### Your objective:
Take the entries below and print, exactly, the stretch from the line containing "- Table 8.1.3.1.23.3.3-7: RRCResume" through the line containing "4a11, Table 8.1.3.1.23.3.2-3)", both included.

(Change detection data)
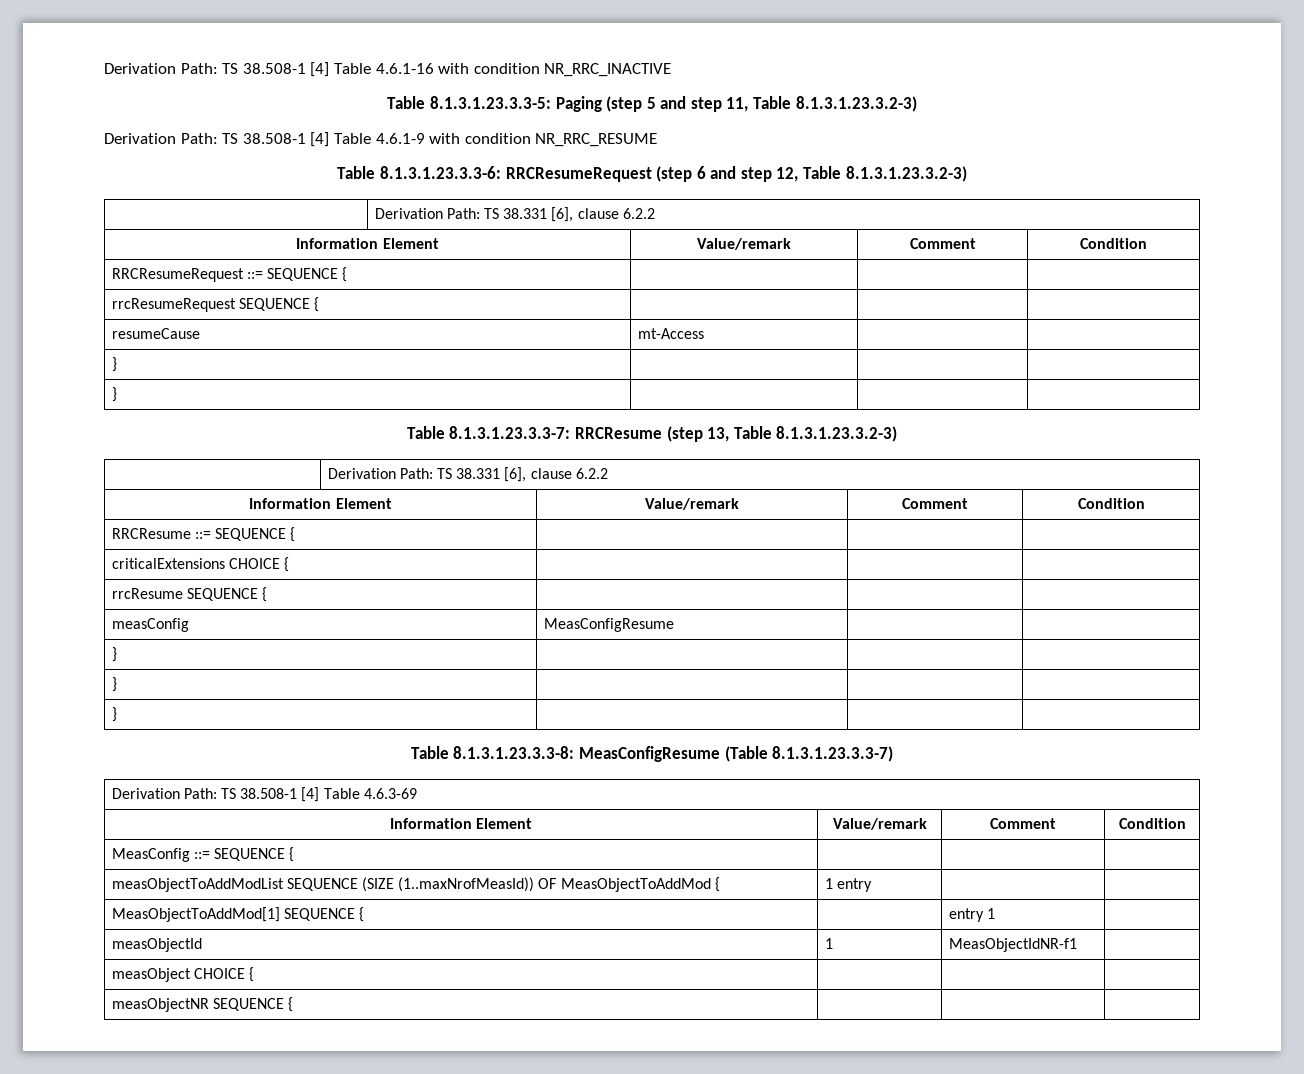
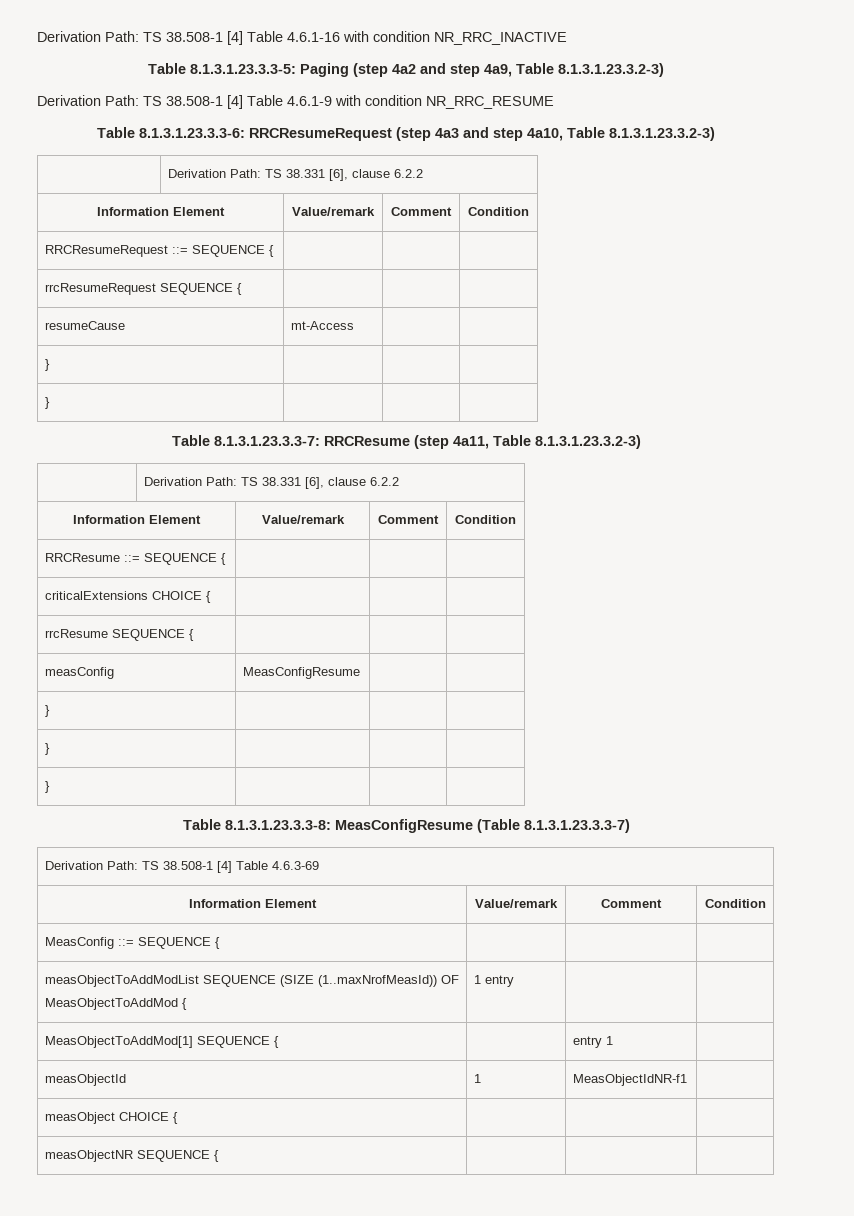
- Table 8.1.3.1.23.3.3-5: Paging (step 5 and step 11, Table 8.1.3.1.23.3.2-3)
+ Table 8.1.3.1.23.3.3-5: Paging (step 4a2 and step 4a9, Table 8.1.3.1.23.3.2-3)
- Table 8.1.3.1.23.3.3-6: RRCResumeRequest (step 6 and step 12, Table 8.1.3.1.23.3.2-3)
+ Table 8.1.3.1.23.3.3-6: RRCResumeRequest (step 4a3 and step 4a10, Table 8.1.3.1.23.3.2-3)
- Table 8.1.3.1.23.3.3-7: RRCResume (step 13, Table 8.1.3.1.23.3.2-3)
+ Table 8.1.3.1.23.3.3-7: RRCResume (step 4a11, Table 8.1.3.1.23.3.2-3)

--

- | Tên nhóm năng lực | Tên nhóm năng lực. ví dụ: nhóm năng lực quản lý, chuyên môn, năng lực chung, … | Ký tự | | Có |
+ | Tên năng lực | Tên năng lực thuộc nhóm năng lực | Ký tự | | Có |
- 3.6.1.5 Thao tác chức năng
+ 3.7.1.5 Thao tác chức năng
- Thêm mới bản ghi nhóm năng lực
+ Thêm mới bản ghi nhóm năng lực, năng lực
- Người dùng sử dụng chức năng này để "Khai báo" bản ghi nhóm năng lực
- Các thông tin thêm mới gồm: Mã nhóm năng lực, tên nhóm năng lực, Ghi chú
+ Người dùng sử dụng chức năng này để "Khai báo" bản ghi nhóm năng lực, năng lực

### The completed task:
- Table 8.1.3.1.23.3.3-7: RRCResume (step 13, Table 8.1.3.1.23.3.2-3)
+ Table 8.1.3.1.23.3.3-7: RRCResume (step 4a11, Table 8.1.3.1.23.3.2-3)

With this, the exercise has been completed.